BoA has tracked signs of the upcoming stock market sell-off. While more expensive and at-risk stocks are set to fall, value stocks should survive.
NETFLIX: end of fiesta
Netflix stock reached $570 a week ago. That’s the all-time high – challenged again. Failing to step over it, the stock price bounced downwards to eventually come to $523. That means, it erased all October gains and seems likely to dive lower. The most recent episode was losing $10 of value from $533 to $523 yesterday. Why?

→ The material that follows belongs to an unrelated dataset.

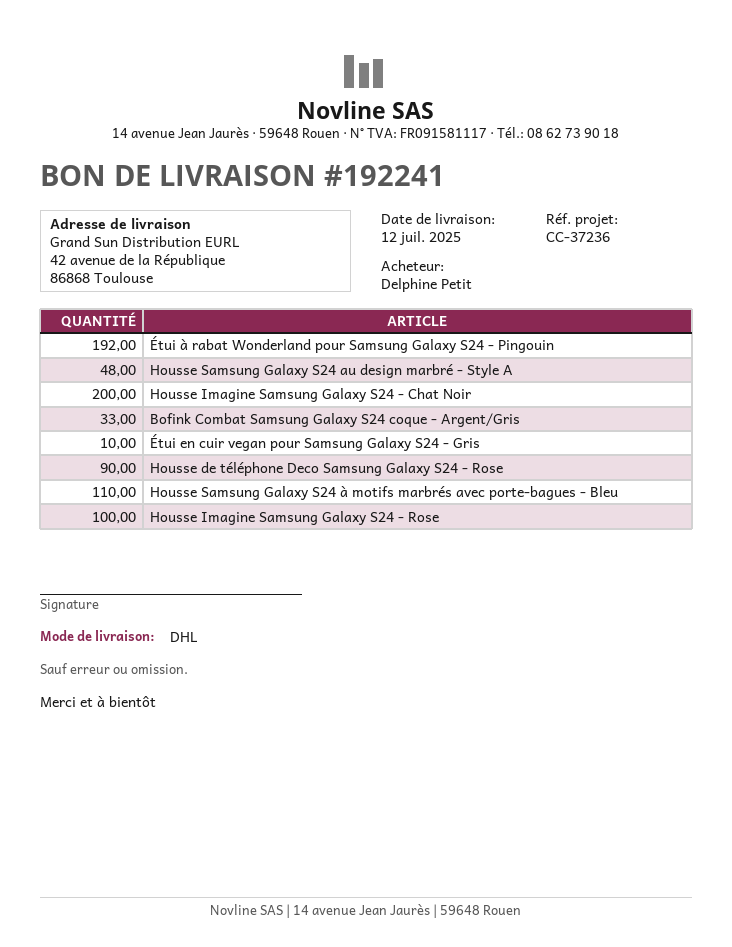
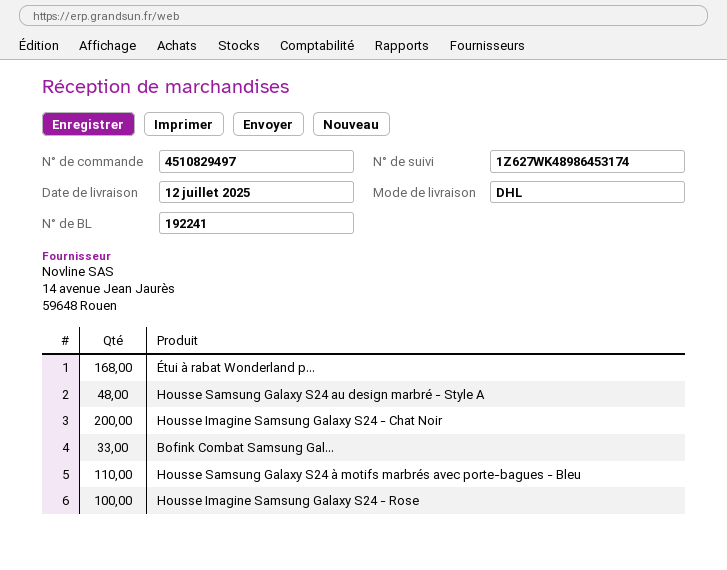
Étui à rabat Wonderland pour Samsung Galaxy S24 - Pingouin: 192 -> 168
Étui en cuir vegan pour Samsung Galaxy S24 - Gris: 10 -> none
Housse de téléphone Deco Samsung Galaxy S24 - Rose: 90 -> none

Expectations were not met. Profits resulted lower than expected, new subscribers are coming slower than expected, everything, in general, proved to be duller than expected. It may be nothing specific to Netflix though: after the crushing experience of the first wave, the companies that were either resilient enough or benefited from the virus showed extraordinary results in Q2 against fearful projections. So investors extrapolated this performance into Q3 expecting similarly outstanding results. Which did not happen. So it is not the objective failure of Netflix to expand its business as much as the disillusionment of the market. That doesn’t mean Netflix has no problems though: it is trying to invent new ways of acquiring customers such as offering a free trial for a week for an entire country. Just as an option. In any case, be careful with this stock: it may go further downwards. Otherwise, there is plenty of room for bulls to take over: a 10% back up to the all-time resistance would be a nice gain.